Little to the knowledge of a French scientist by the name of Charles Marie de la Condamine that a sample of Indian rubber he forwarded to the Institute de France in 1736, would turn out to be phenomenal. However before the event, explorers from Spain noticed that tribal natives from South America had a great time frolicking with a sticky substance that was already capable of stamping. They became curious but it did not motivate their scientific instinct to feed their inquisition of what would be called rubber stamping today.
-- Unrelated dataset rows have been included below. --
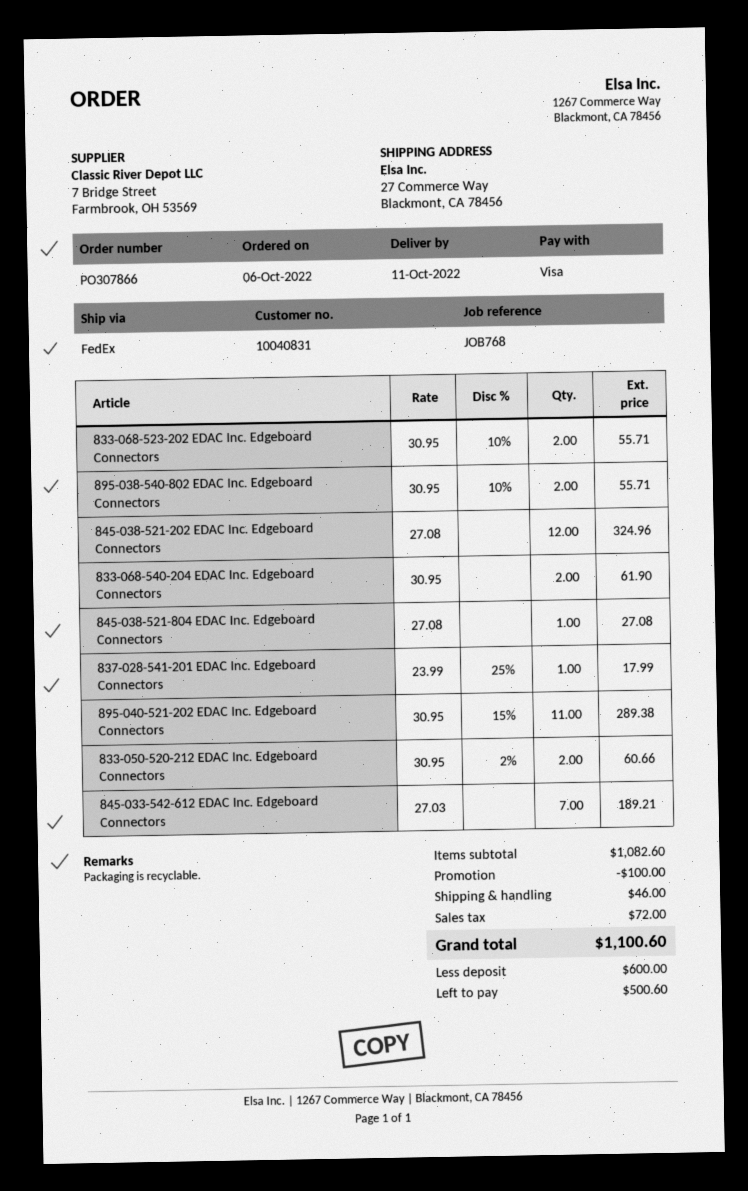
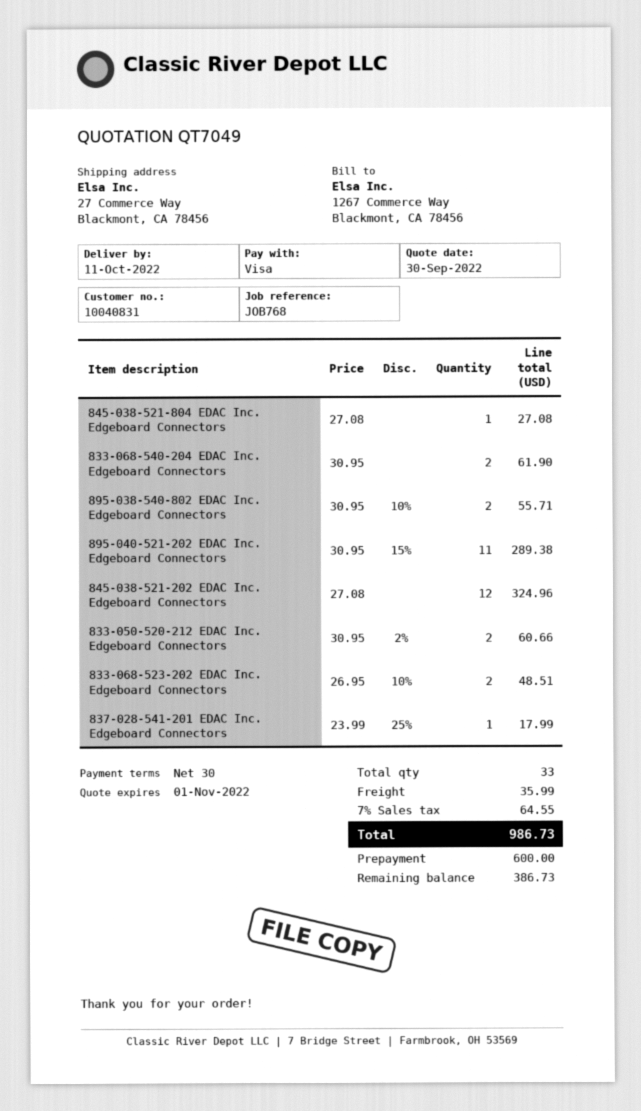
833-068-523-202 EDAC Inc. Edgeboard Connectors: 2 x 30.95 - 10% = 55.71 -> 2 x 26.95 - 10% = 48.51
845-033-542-612 EDAC Inc. Edgeboard Connectors: 7 x 27.03 = 189.21 -> none
discount: 100.00 -> none
shipping: 46.00 -> 35.99
tax: 72.00 -> 64.55
total: 1100.60 -> 986.73
balance: 500.60 -> 386.73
There were some individuals in the past who discovered that rubber can be employed well as an epoxy agent especially, when they tried to attach feathers to their skin. Another incident proved the hunch when the fond-of-tattooing Antipas utilized the soot of the burnt hydrocarbon polymer. Patting, stamping and piercing were done in order for them to achieve a desired cosmetic aftermath. One publication that was issued in June 1918 wrote that “rubber stamping was created a hundred years ago by tribal natives from South America for the printing of bodily patterns.”
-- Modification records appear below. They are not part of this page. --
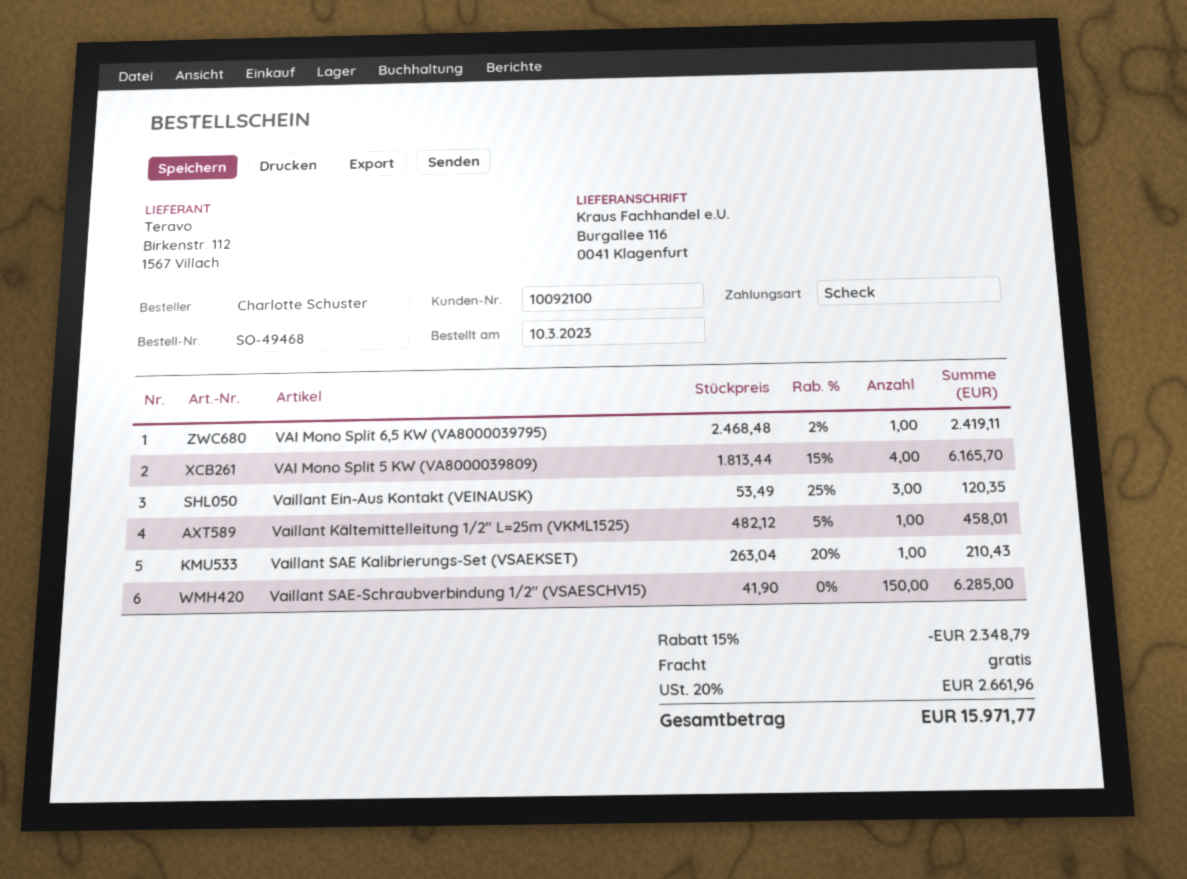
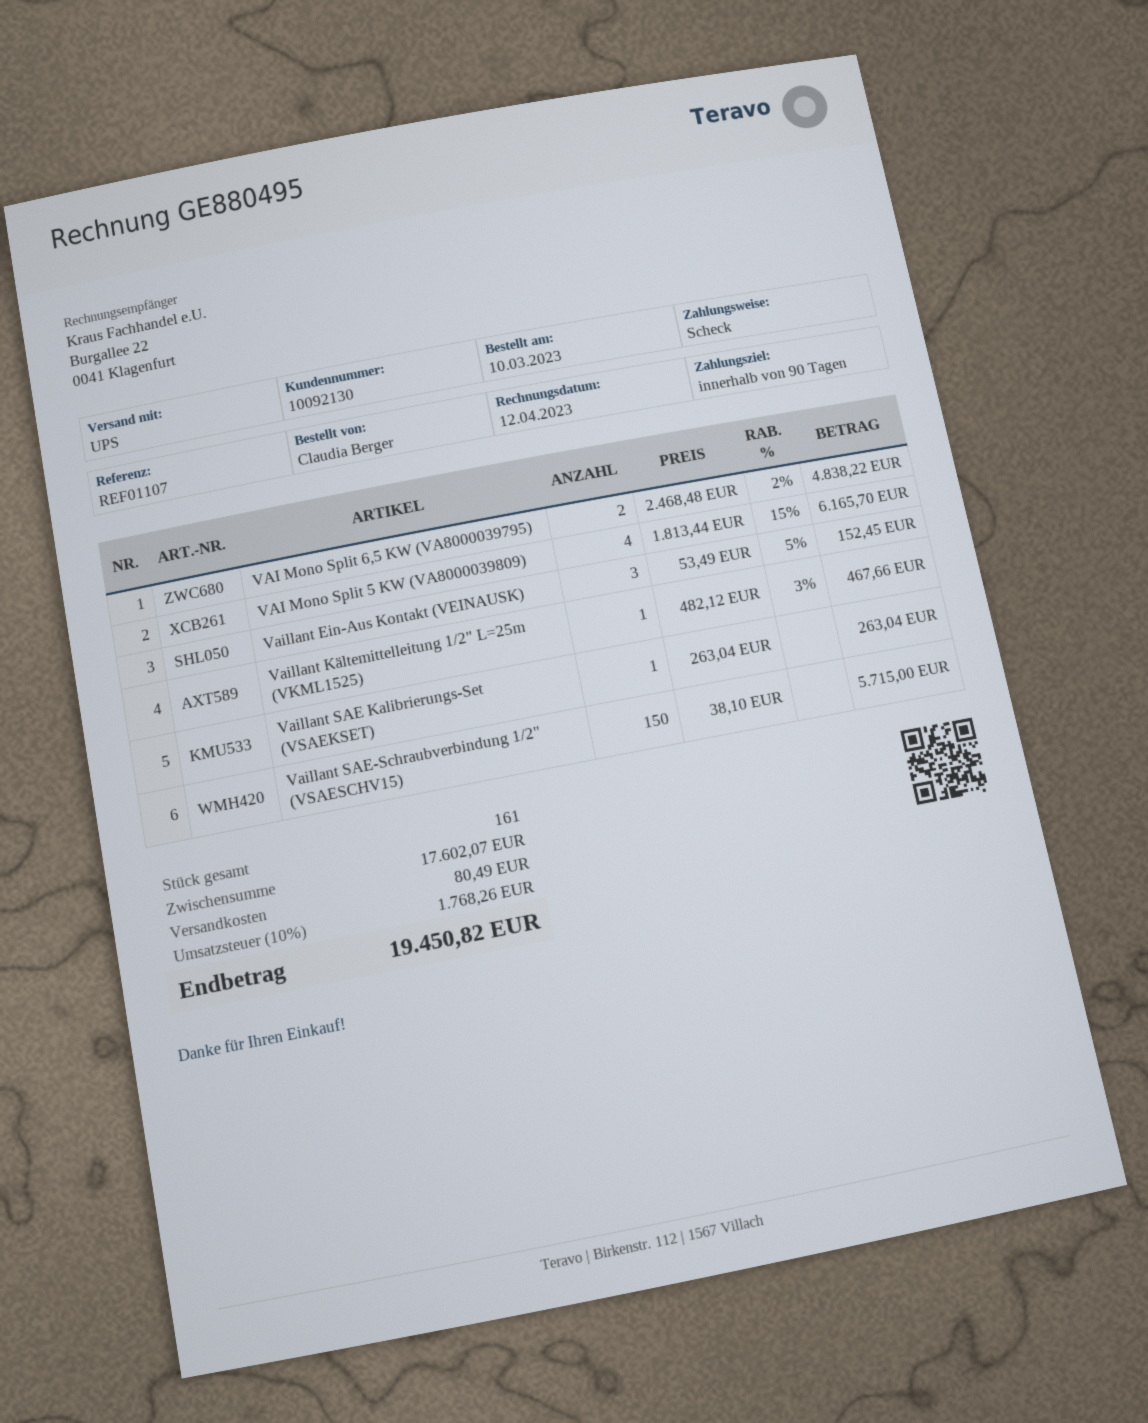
customer number: 10092100 -> 10092130
ordered by: Charlotte Schuster -> Claudia Berger
VAI Mono Split 6,5 KW (VA8000039795): 1 x 2468.48 - 2% = 2419.11 -> 2 x 2468.48 - 2% = 4838.22
Vaillant Ein-Aus Kontakt (VEINAUSK): 3 x 53.49 - 25% = 120.35 -> 3 x 53.49 - 5% = 152.45
Vaillant Kältemittelleitung 1/2" L=25m (VKML1525): 1 x 482.12 - 5% = 458.01 -> 1 x 482.12 - 3% = 467.66
Vaillant SAE Kalibrierungs-Set (VSAEKSET): 1 x 263.04 - 20% = 210.43 -> 1 x 263.04 = 263.04
Vaillant SAE-Schraubverbindung 1/2" (VSAESCHV15): 150 x 41.90 = 6285.00 -> 150 x 38.10 = 5715.00
discount: 15% = 2348.79 -> none
shipping: 0.00 -> 80.49
tax: 20% = 2661.96 -> 10% = 1768.26
total: 15971.77 -> 19450.82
Thirty- four years after, Charles Marie de la Condamine sent a package of how-to-care-for-rubber to his home which the founder of oxygen, Joseph Priestly, saw. He was noted to say that he was able to witness an element having the ability to exceptionally adapt to the aim of wiping from a sheet the smear of a black lead pencil. By 1770, the novel idea of “peaux de negres” which is wiping pencil smears with tiny cubes of hydrocarbon polymer, was born. Since the new approach was expensive, people still continued to erase errors with bread crumbs instead.
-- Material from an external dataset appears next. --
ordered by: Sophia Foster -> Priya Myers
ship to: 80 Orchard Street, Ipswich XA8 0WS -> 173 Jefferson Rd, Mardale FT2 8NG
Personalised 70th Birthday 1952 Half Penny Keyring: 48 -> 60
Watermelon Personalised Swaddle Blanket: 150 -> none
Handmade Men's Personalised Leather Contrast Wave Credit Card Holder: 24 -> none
When the news about the dilemma reached the ears of Charles Goodyear, he was obsessed on how to provide solution which at that period was not yet acknowledged as rubber stamping. He was actually identified as the “crackpot of epic proportions” all throughout his years of existence. He left his hardware business and proceeded to work on the problem in the kitchen. Spending how many hours combining weird brews of hydrocarbon polymer with salt, castor oil, pepper and many others, his mundane life was exhausted in countless experiments where in the long run, he was imprisoned for failure to pay the debts incurred.
In 1839, while Charles Goodyear was doing his usual activities in the kitchen, he accidentally placed some rubber blended with sulphur above a steaming stove. He thought that it would change into a sticky clutter but he was wrong. As a matter of fact, the “unresolved mattter” in the scullery was still flexible the following day. The process was then labeled as vulcanization which opened doors for countless practical applications that lead to stamping. By 1860, he passed away leaving the whole world a legacy of what is now rubber stamping.